Imóveis da nossa História

Foi há dias notícia a venda da primeira casa construída na Avenida Gaspar Frutuoso, em Ponta Delgada, pertencente ao advogado e escritor Dr. Agnelo Casimiro. O projeto do edifício, “ao espírito da antiga casa portuguesa”(1) é da autoria do grande arquiteto continental Raúl Lino (1879-1974).
Desde muito novo, quando estudava no Seminário Menor de Santo Cristo, instalado no antigo Colégio dos Jesuítas, habituei-me a  olhar e admirar aquele imóvel, pois o seu estilo não se compaginava com a arquitetura tradicional de certos palácios e casas senhoriais da cidade.
Sobranceira ao Jardim de Antero de Quental, o seu proprietário, “açoriano de coração, continental pelo nascimento, quiz trazer para a nossa ilha um pouco do gosto de Portugal velho.”(2)
O imóvel, segundo a mesma revista, foi edificado pelo construtor civil A.J.Gama, com material local. O tijolo e a telha foram produzidos pela Cerâmica de Construção Micaelense. “O alpendre do lado sul, é decorado com três painéis de azulejos com cenas da vida regional, encimados por uma imagem de Nossa Senhora da Conceição, padroeira da casa. É o primeiro trabalho de azulejos do pintor Domingos Rebelo, fabricados por António José da Silva na sua pequena fábrica da Lagoa” – refere também a citada Revista “Os Açores”.
Perante tantos atributos, mal seria que o seu futuro proprietário não acautelasse esse património, seguindo as normas de preservação da arquitetura urbana construída; muito menos que as autoridades locais e regionais fechassem os olhos ao destino daquele importante edifício.
O Certo é que já assim procederam com outros edifícios, sem que mal nenhum viesse às suas decisões. O que me revoltou mais foi a destruição da Fábrica da Baleia dos Poços de São Vicente, pelas ligações que desde infância tenho com a cultura baleeira da ilha do Pico, e que me levaram a que, em vão, alertasse para o estado de abandono daquele património industrial.
O mesmo alerta fiz, há mais de uma década, sobre o estado de degradação do imóvel e recheio da Fábrica de Linho da Ribeirinha, inaugurada, em 23 de Julho de 1923.

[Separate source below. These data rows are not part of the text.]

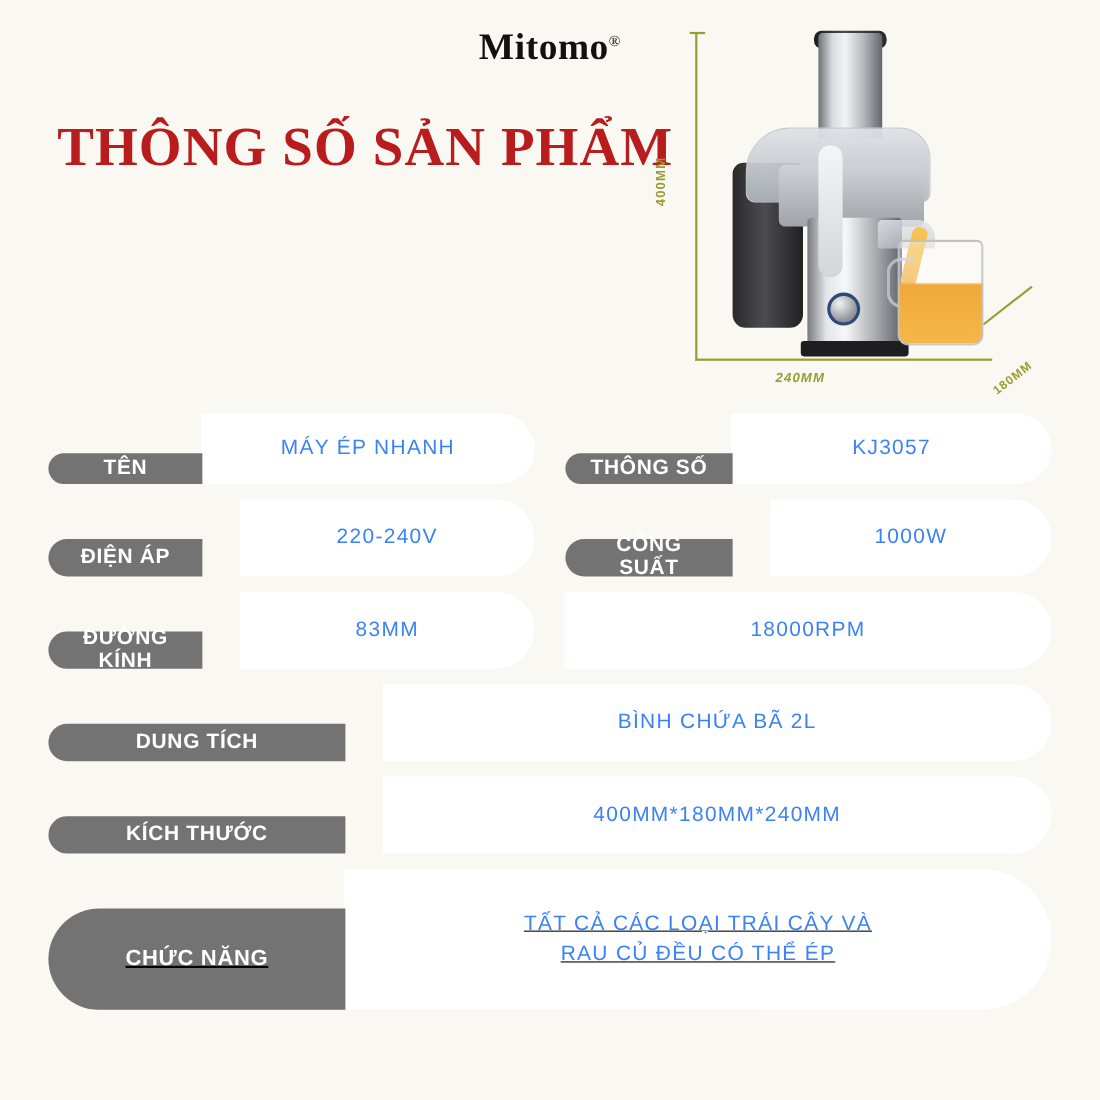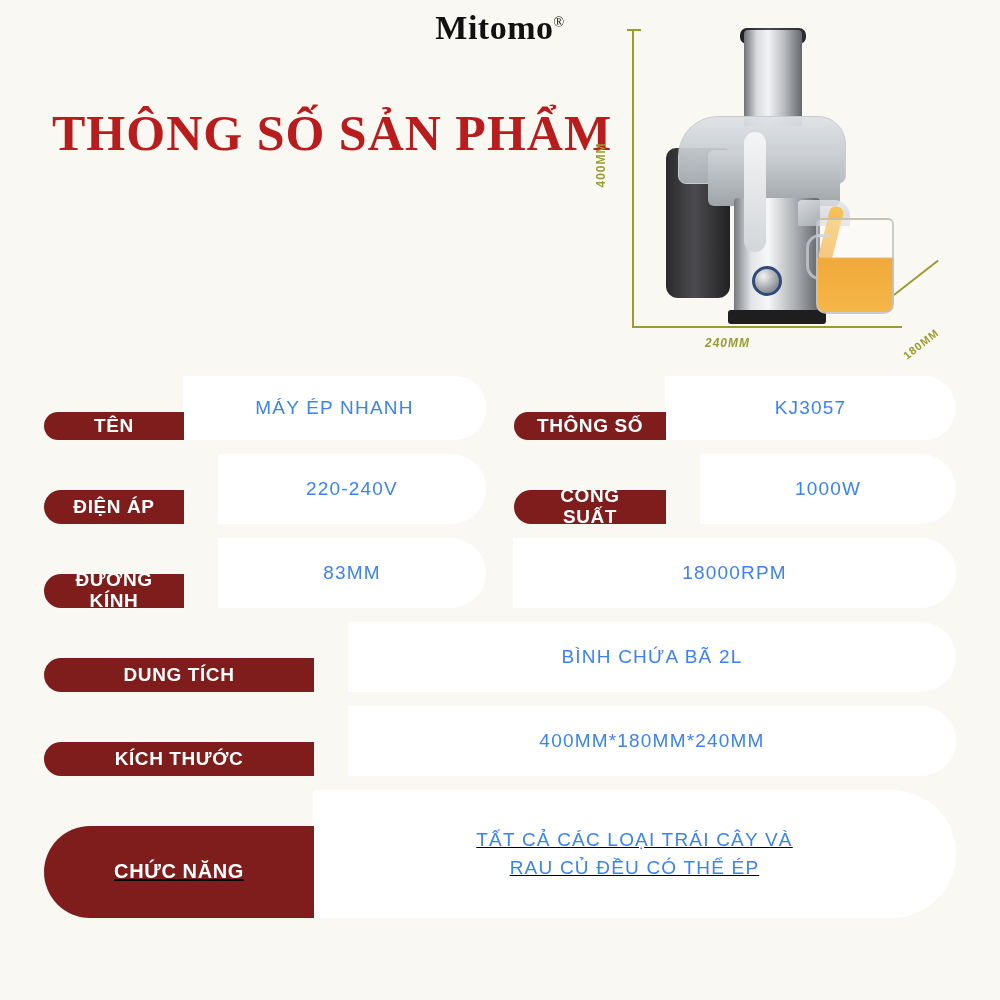--- a/index.html
+++ b/index.html
@@ -9,21 +9,21 @@
     height: 1000px;
     background: #faf8f2;
     font-family: "Liberation Sans", sans-serif;
     overflow: hidden;
     position: relative;
   }
 
   
   .brand-logo {
     position: absolute;
-    top: 9px;
+    top: 25px;
     left: 0;
     width: 1000px;
     text-align: center;
     font-family: "Liberation Serif", serif;
     font-weight: bold;
     font-size: 34px;
     color: #111;
     letter-spacing: 0.5px;
   }
   .brand-logo .reg {
@@ -193,21 +193,21 @@
     align-items: stretch;
     position: relative;
     height: 64px;
   }
   .cell.half { width: 442px; }
   .cell.full { width: 912px; }
 
   .label {
     position: relative;
     z-index: 2;
-    background: #7f1d1d;
+    background: #737373;
     color: #ffffff;
     border-radius: 32px 0 0 32px;
     display: flex;
     align-items: center;
     justify-content: center;
     text-align: center;
     font-weight: bold;
     font-size: 19px;
     letter-spacing: 0.6px;
     line-height: 1.08;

Por tratar-se de uma das mais antigas atividades industriais destas ilhas, aquela fábrica não pode, pela incúria, desmoronar-se, sem que a opinião pública e os responsáveis pela história e cultura do povo micaelense demonstrem o seu empenho e interesse em revitalizar um passado de que todos nos devíamos orgulhar.
Que diriam hoje António Canavarro de Vasconcelos, Eugénio da Câmara e Artur Severim, se os seus olhos vissem o estado em que estão os teares alemães, fabricados pela casa Hartmann de Dresden, onde, no dizer de José Agostinho (3) se podiam produzir tecidos simples, adamascados, linhagem para sacos e até finas cambraias?
Sabendo-se que muitos dos nossos visitantes são alemães, a recuperação daquela infraestrutura em museu, seria mais um motivo aliciante, a que se poderia associar a cultura artesanal do linho nos terrenos contíguos, o tratamento e aproveitamento das plantas na ribeira e a sua transformação em produtos artesanais manufaturados.
A económica desta ilha envolveu, em tempos não muito recuados, iniciativas de produção industrial não só do linho, mas da espadana de onde se chegou a retirar apreciáveis resultados, antes do surgimento de fibras sintéticas.
A história do nosso povo deve ser preservada nos seus mais significativos detalhes, para que a geração atual e os vindouros possam compreender o nosso percurso histórico.
Deve, pois, haver uma atenção especial e constante, para que nada se perca do que fomos e somos como povo. O conhecimento que temos da nação norte-americana, com menos de 300 anos de história, pode ser um exemplo a seguir no modo como recuperar e reavivar a nossa Herança Cultural.
Os três exemplos citados são apenas alguns dos muitos exemplares arquitetónicos existentes nesta ilha – uns irremediavelmente perdidos, outros degradados, a maioria ainda não. É destes que devemos cuidar, sem desvelo.